[[ Listed records open ]]
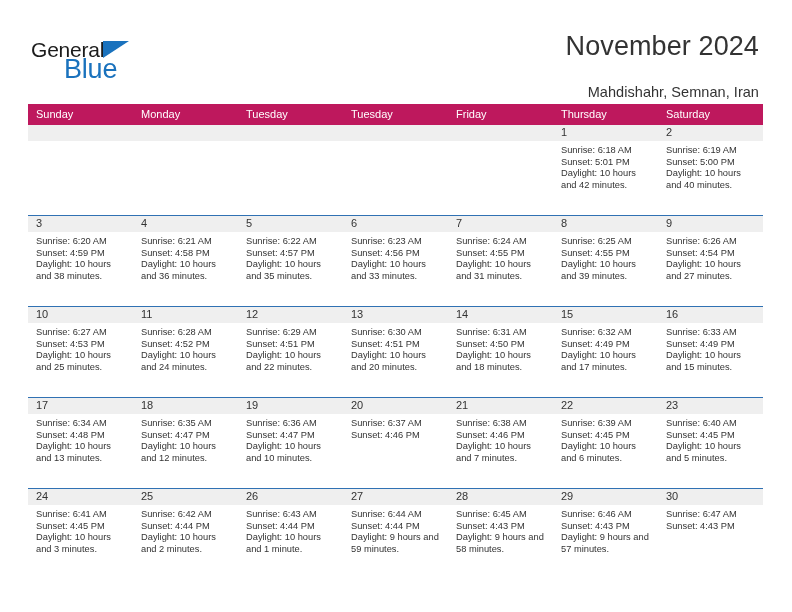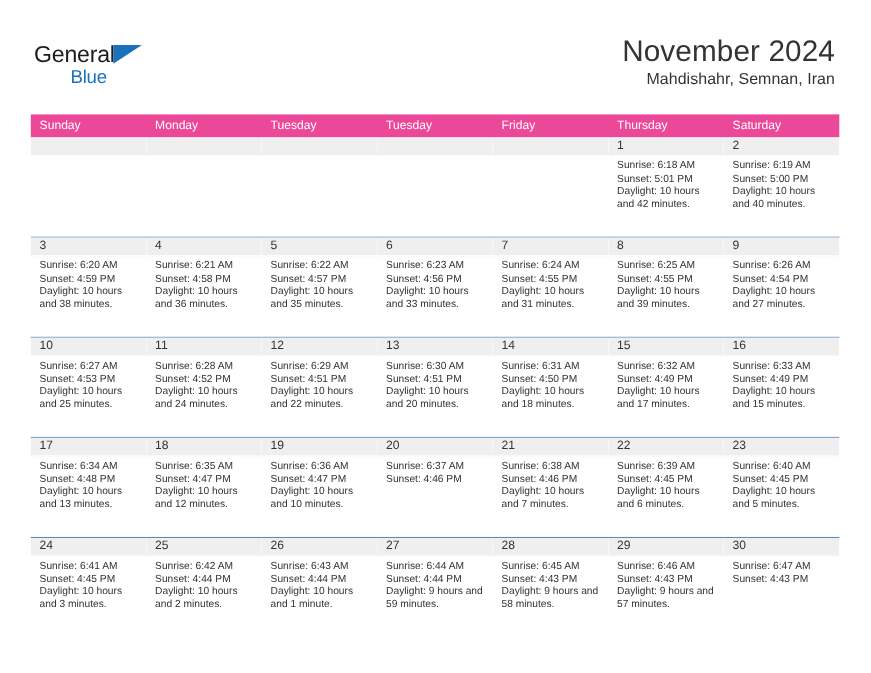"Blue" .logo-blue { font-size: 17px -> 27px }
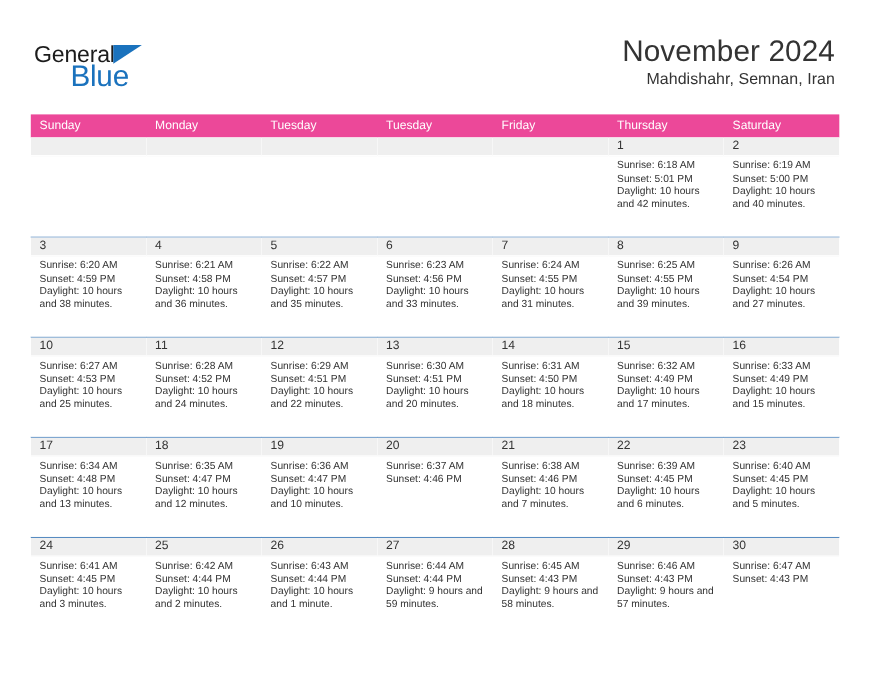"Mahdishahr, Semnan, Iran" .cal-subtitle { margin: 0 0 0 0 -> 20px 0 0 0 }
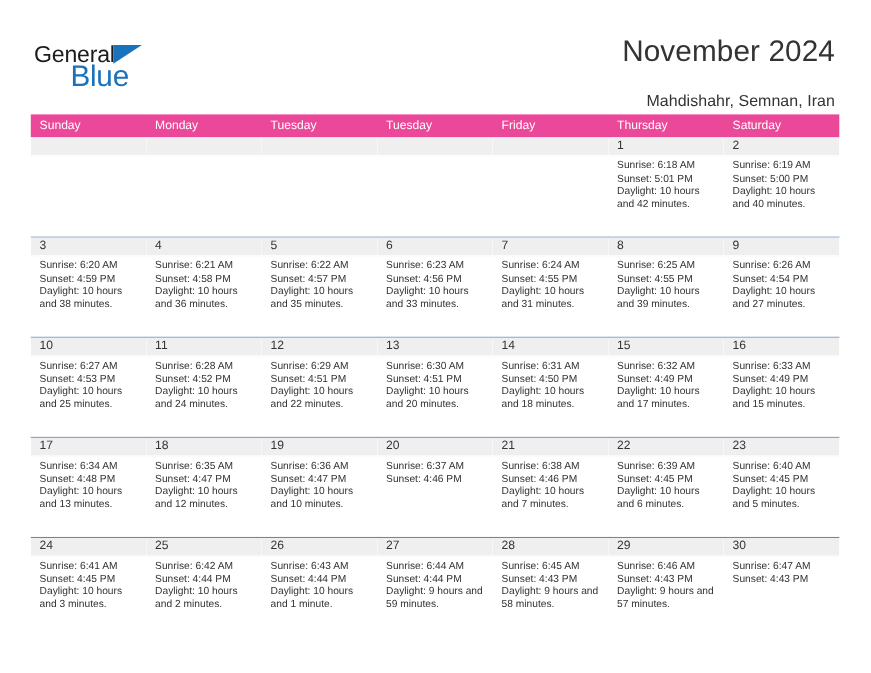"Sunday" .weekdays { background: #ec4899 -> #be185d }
[[ Listed records closed ]]
[[ Listed records open ]]
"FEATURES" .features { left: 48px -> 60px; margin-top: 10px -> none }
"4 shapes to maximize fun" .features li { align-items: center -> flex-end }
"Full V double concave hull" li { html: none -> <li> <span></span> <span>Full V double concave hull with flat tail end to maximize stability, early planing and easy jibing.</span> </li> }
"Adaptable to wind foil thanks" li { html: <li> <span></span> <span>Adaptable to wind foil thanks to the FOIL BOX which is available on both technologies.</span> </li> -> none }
[[ Listed records closed ]]
#### [Problem]
Print the lines above from the one with "html: none ->" through the one with "html: <li> <span></span>", both included, exactly as written and nothing more.

#### [Answer section]
"Full V double concave hull" li { html: none -> <li> <span></span> <span>Full V double concave hull with flat tail end to maximize stability, early planing and easy jibing.</span> </li> }
"Adaptable to wind foil thanks" li { html: <li> <span></span> <span>Adaptable to wind foil thanks to the FOIL BOX which is available on both technologies.</span> </li> -> none }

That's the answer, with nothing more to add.